What the latest Pegasus spyware leaks tell us
Over the weekend, a consortium of international news outlets published their findings from an investigation into the use of Pegasus, the marquee spyware product of the secretive billion-dollar Israeli surveillance company NSO Group.
The reports from the Guardian, the Washington Post, and 15 other media organizations are based on a leak of tens of thousands of phone numbers that appear to have been targeted by Pegasus. While the devices associated with the numbers on the list were not necessarily infected with the spyware, the outlets were able to use the data to establish that journalists and activists in many countries were targeted—and in some cases successfully hacked.
The leaks indicate the scope of what cybersecurity reporters and experts have said for years: that while NSO Group claims its spyware is designed to target criminals and terrorists, its actual applications are much more broad. (The company released a statement in response to the investigation, denying that its data was leaked, and that any of the resulting reporting was true.)
My colleague Patrick Howell O’Neill has been reporting for some time on claims against NSO Group, which “has been linked to cases including the murder of Saudi journalist Jamal Khashoggi, the targeting of scientists and campaigners pushing for political reform in Mexico, and Spanish government surveillance of Catalan separatist politicians,” he wrote in August 2020. In the past, NSO has denied these accusations, but it has also more broadly argued that it can’t be held responsible if governments misuse the technology it sells them.
The company’s central argument, we wrote at the time, is one “that is common among weapons manufacturers.” Namely: “The company is the creator of a technology that governments use, but it doesn’t attack anyone itself, so it can’t be held responsible.”
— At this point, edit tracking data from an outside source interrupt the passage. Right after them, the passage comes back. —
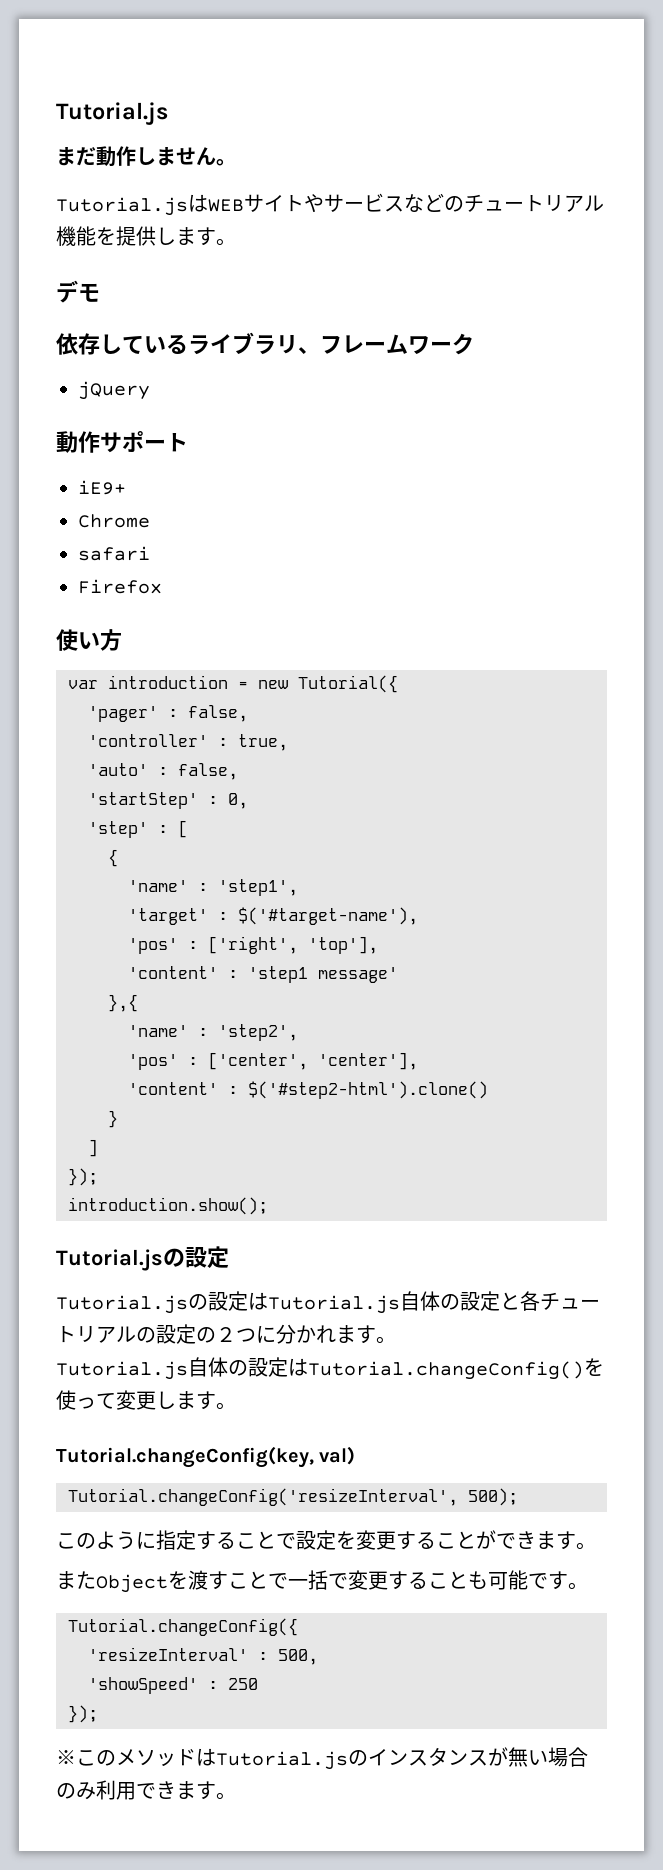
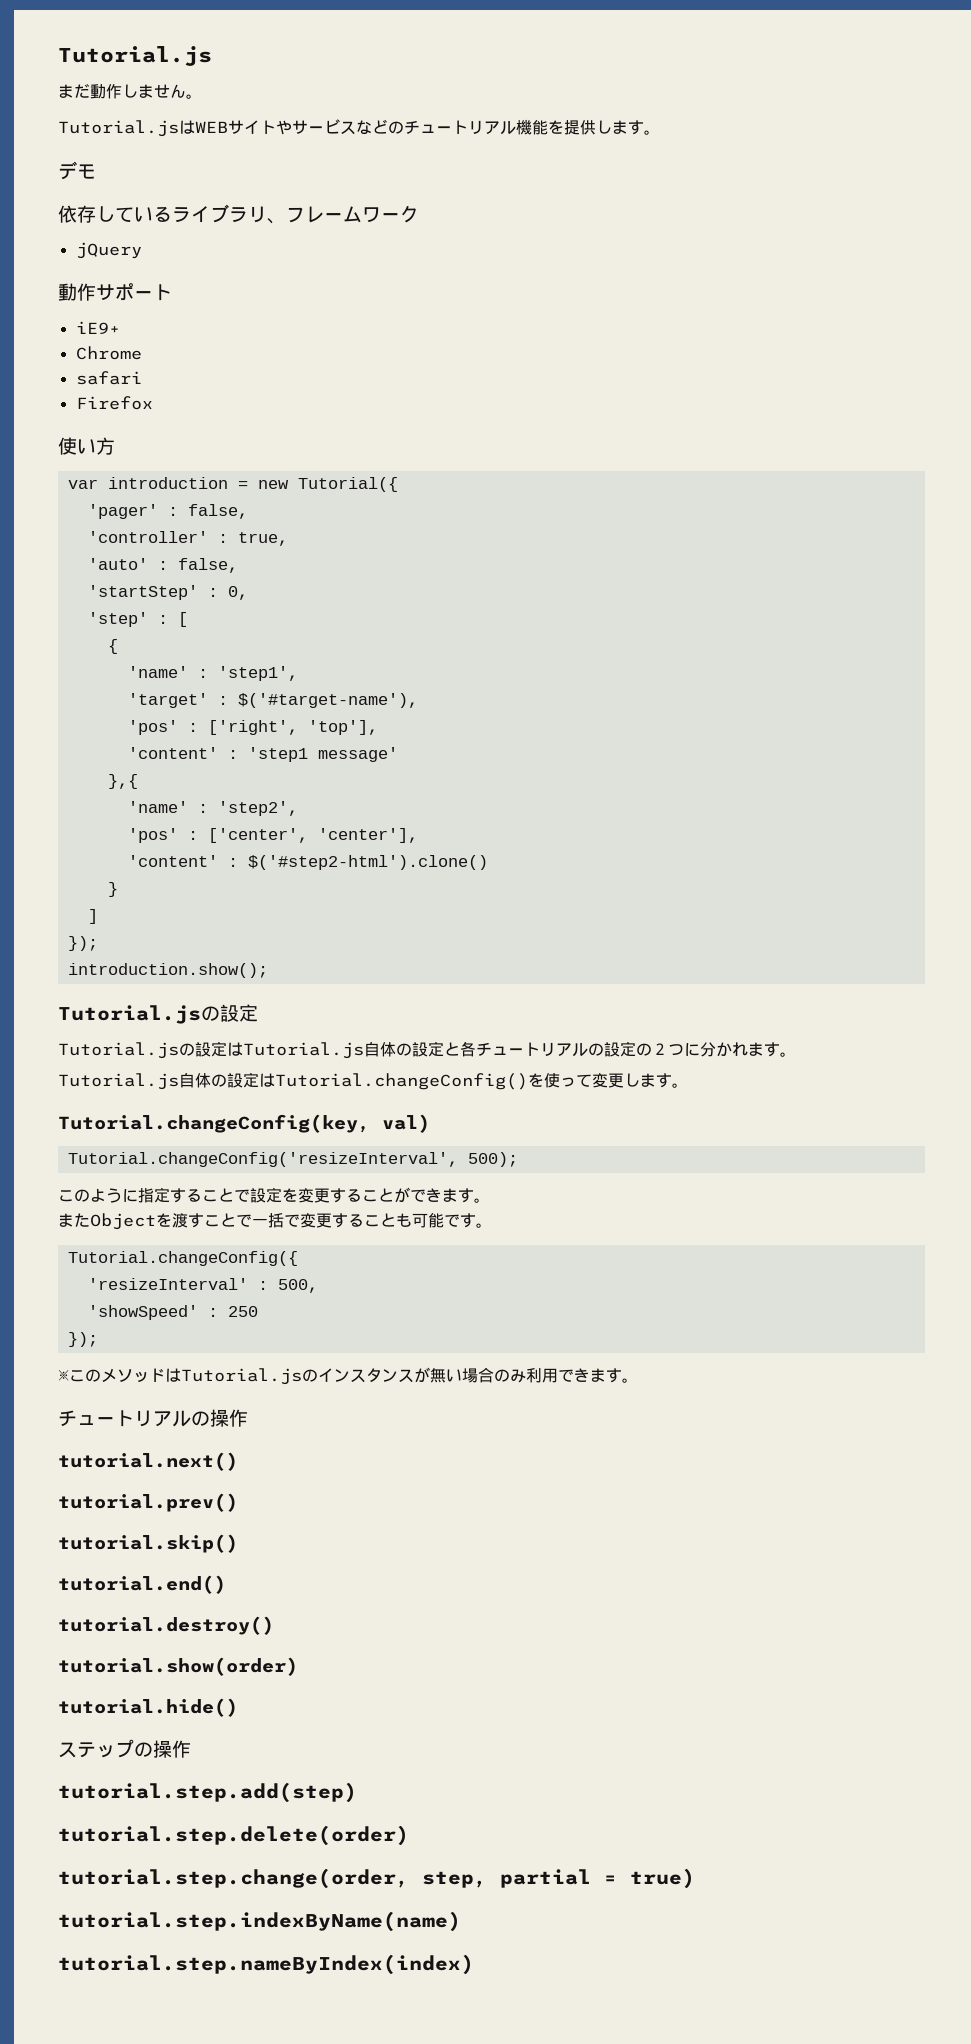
(236, 1796) none -> [58,1409,248,1427] [58,1452,238,1471] [58,1493,238,1512] [58,1534,238,1553] [58,1575,226,1594] [58,1616,274,1635] [58,1657,298,1676] [58,1698,238,1717] [58,1739,191,1758] [58,1782,357,1803] [58,1825,409,1846] [58,1868,695,1889] [58,1911,461,1932] [58,1954,474,1975] // チュートリアルの操作 // tutorial.next() // tutorial.prev() // tutorial.skip() // tutorial.end() // tutorial.destroy() // tutorial.show(order) // tutorial.hide() // ステップの操作 // tutorial.step.add(step) // tutorial.step.delete(order) // tutorial.step.change(order, step, partial = true) // tutorial.step.indexByName(name) // tutorial.step.nameByIndex(index)

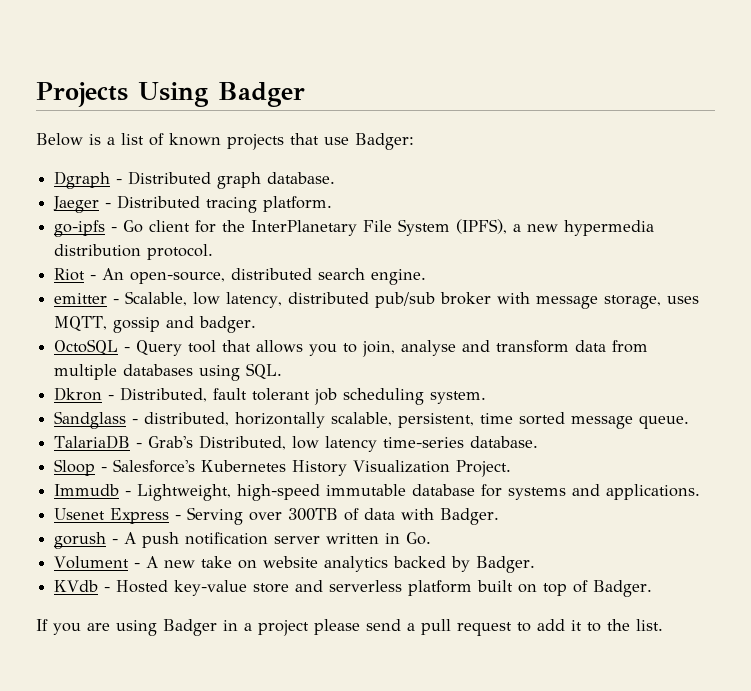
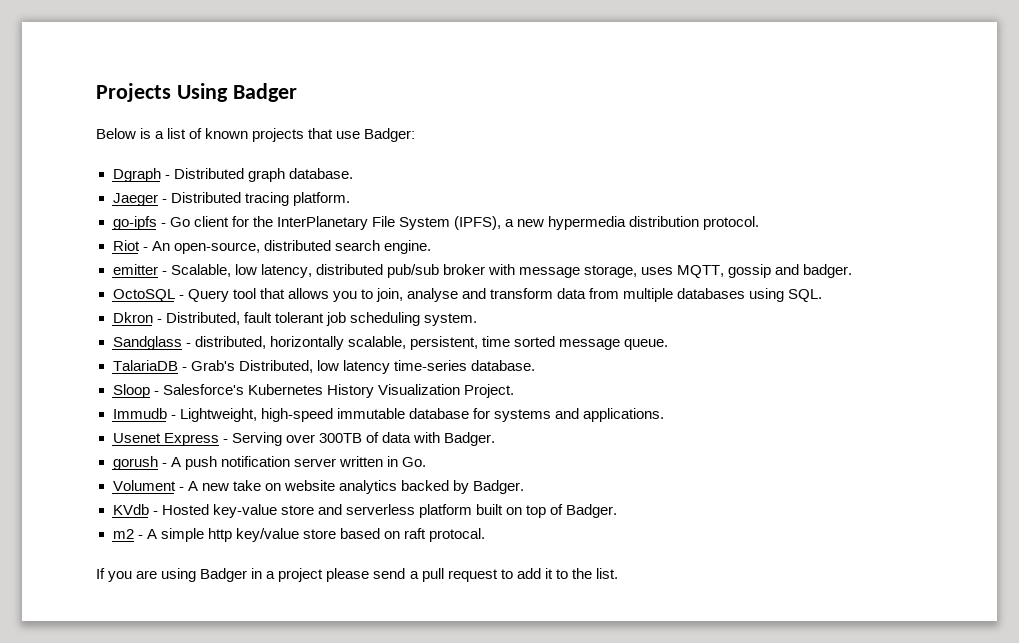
(653, 588) none -> [112,528,486,542] // m2 - A simple http key/value store based on raft protocal.

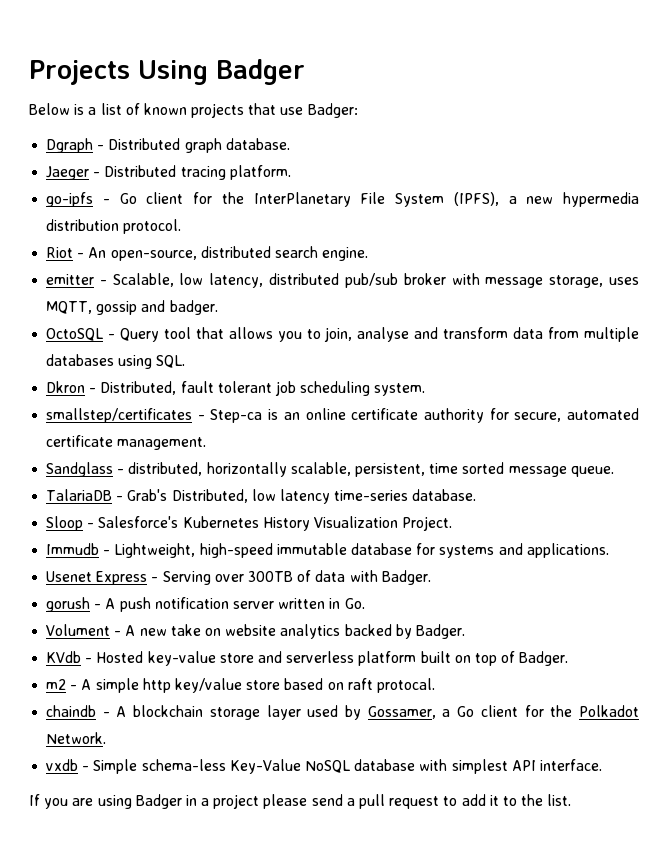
(477, 319) none -> [46,408,639,423] [46,435,207,450] // smallstep/certificates - Step-ca is an online certificate authority for secure, automated certificate management.
(486, 535) none -> [46,705,639,720] [46,732,107,744] [46,759,602,774] // chaindb - A blockchain storage layer used by Gossamer, a Go client for the Polkadot Network. // vxdb - Simple schema-less Key-Value NoSQL database with simplest API interface.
Leaks are an important tool for understanding the way Pegasus is used, in part because it is so hard for researchers to spot the software when it is on devices. In March, one researcher at the cybersecurity watchdog Citizen Lab—which has focused on studying the software—explained how Apple’s high security measures had allowed NSO to breach iPhone security but block investigators.
“It’s a double-edged sword,” said Bill Marczak, a senior researcher at Citizen Lab. “You’re going to keep out a lot of the riffraff by making it harder to break iPhones. But the 1% of top hackers are going to find a way in, and once they’re inside, the impenetrable fortress of the iPhone protects them.”
It is not the first time NSO has found itself embroiled in controversy. Facebook is currently suing the company over allegations that Pegasus manipulated the infrastructure of WhatsApp to infect more than 1,400 cell phones. Facebook has said in court documents that its own investigation has identified more than 100 human rights defenders, journalists, and public figures targeted by Pegasus.
Last August, NSO Group CEO and cofounder Shalev Hulio told MIT Technology Review that he knew his company had “been accused, with good reason, of not being transparent enough,” and that his industry should be held more accountable for its secrecy, particularly as its methods become harder to detect by outside watchdogs and researchers.
As the Post notes, NSO Group does not provide details on its clients, citing confidentiality. Two weeks ago, the company released its first “Transparency and Accountability Report,” where it revealed that it has 60 clients in 40 countries. Most of the clients are intelligence agencies or law enforcement.